Le visiteur pourrait décidément prendre une à une chaque peinture de l'artiste, et convenir que sa première impression était complètement erronée ! Constater qu'à passer d'une carte à l'autre, et elles sont nombreuses, il devient évident que la notion de gaieté ne résiste pas à l'examen approfondi de chaque œuvre. D'autant qu'apparaît alors un sentiment de surprise, presque de malaise, quand il s'aperçoit qu'il n'y a rien de fortuit dans ces représentations : qu'elles occupent en fait, des régions du monde, en guerre, à tout le moins ennemies. Et les créations de Marcoleptique deviennent alors des œuvres militantes, pour ne pas dire politiques !
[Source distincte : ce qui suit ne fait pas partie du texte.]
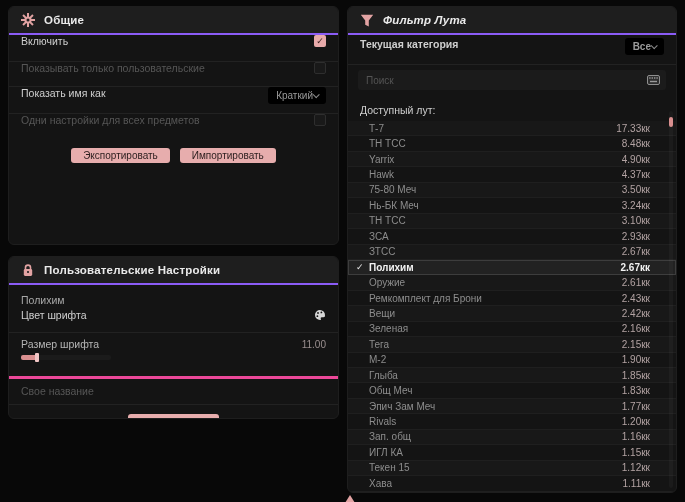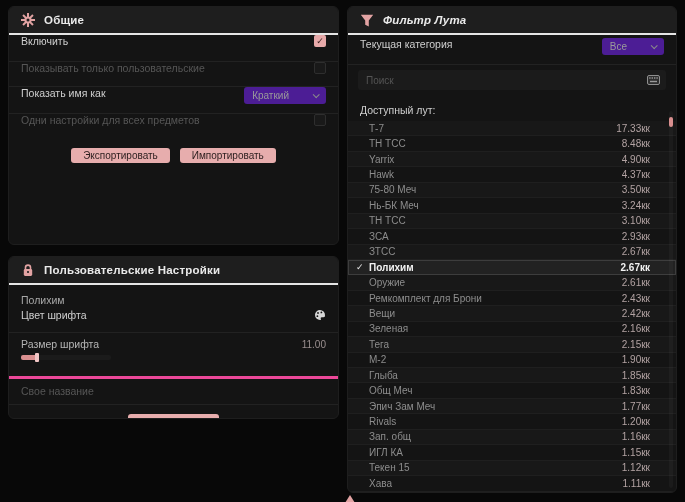--- a/index.html
+++ b/index.html
@@ -26,7 +26,7 @@
     background:#1e1e1e;
     display:flex; align-items:center; gap:9px;
     padding:0 12px;
-    border-bottom:2px solid #e5e5e5;
+    border-bottom:2px solid #8b5cf6;
   }
   .panel-title { color:#eaeaea; font-size:11.5px; font-weight:bold; letter-spacing:.2px; }
   .panel-title.italic { font-style:italic; }

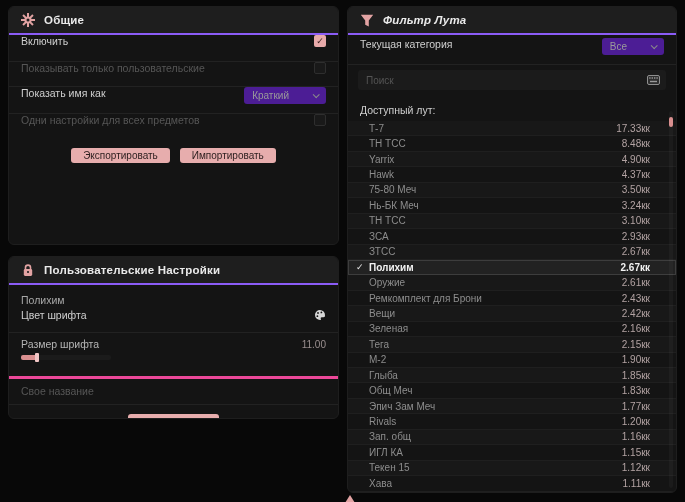--- a/index.html
+++ b/index.html
@@ -251,7 +251,7 @@
     <span class="panel-title italic">Фильтр Лута</span>
   </div>
 
-  <div class="row" style="height:27px;margin-top:3px;">
+  <div class="row" style="height:27px;margin-top:3px;font-weight:bold;">
     <span class="label">Текущая категория</span>
     <span class="dropdown">
       <span class="dd-value">Все</span>

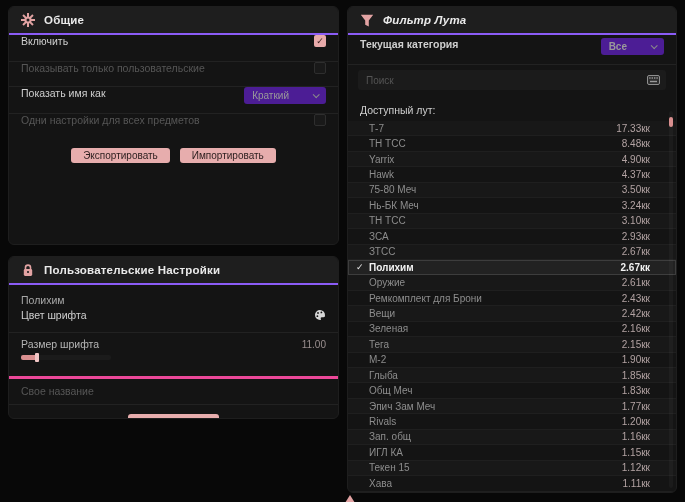--- a/index.html
+++ b/index.html
@@ -50,8 +50,8 @@
   .checkbox.unchecked { background:#191919; border:1px solid #2e2e2e; color:transparent; }
 
   .dropdown {
-    display:flex; align-items:center; gap:24px;
-    background:#4c1d95; border-radius:3px;
+    display:flex; align-items:center; gap:0;
+    background:#000000; border-radius:3px;
     padding:3px 8px; cursor:pointer;
   }
   .dropdown .dd-value { font-size:10px; color:#9a9a9a; }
Mais, au fait, comment fait-il pour tirer ainsi de ses cartes, des monstres aussi divers, des histoires apparemment si disparates, mais revenant toujours au même point ? Il semble bien qu'il lui faille être en harmonie avec chaque carte, que telle géographie lui soit absolument évidente, en somme lui saute aux yeux ! Alors seulement, il va placer un groupe, une scène, un être unique… exorbiter ici les yeux, faire hurler la bouche, écheveler les tignasses, là, caresser les calvities, etc. Et puis relier les points pour que la main du monstre soit sur le point d'attraper la jambe de la souris qui court sur l'Indonésie, sa poupée à la main ; que l'"Insulaire" d'Amérique Centrale se remette de l'émotion d'avoir rencontré le monstre sorti du lac du Venezuela. Que le cochon europasiatique soit en train de fouir dans la bouche grande ouverte de l'Afrique enturbannée… Tout cela si naturel que le visiteur déjà évoqué se demande si c'est le monstre qui a envahi et colonisé la géographie ? Ou la géographie gloutonne qui a aspiré le monstre ?
Quoi qu'il en soit, la création de Marcoleptique est inattendue, sensible et talentueuse, passionnée assurément ! Sa vision personnelle est finalement pessimiste ; même s'il faut beaucoup d'humour pour mettre sur pied un tel hors-monde ! Depuis que l'idée farfelue de refaire cette planète tellement fantasmagorique lui est venue, il joue les naturalistes tout en restant étranger au réalisme ! Ainsi fait-il surgir son propre univers à partir de rêves, de souvenirs, de poésies ou d'idées mythiques peut-être, qu'il transpose sur ses cartes. Il pourrait, lui qui se définit comme "déstructuraliste figuratif" admettre que ses destructuralisations sont autant de reconstructions, et tout simplement, comme se définissait naguère Gustave Moreau, se considérer comme "un ouvrier assembleur de rêves" grâce à sa peinture aux détails empreints de mystères, de passions et de symboles.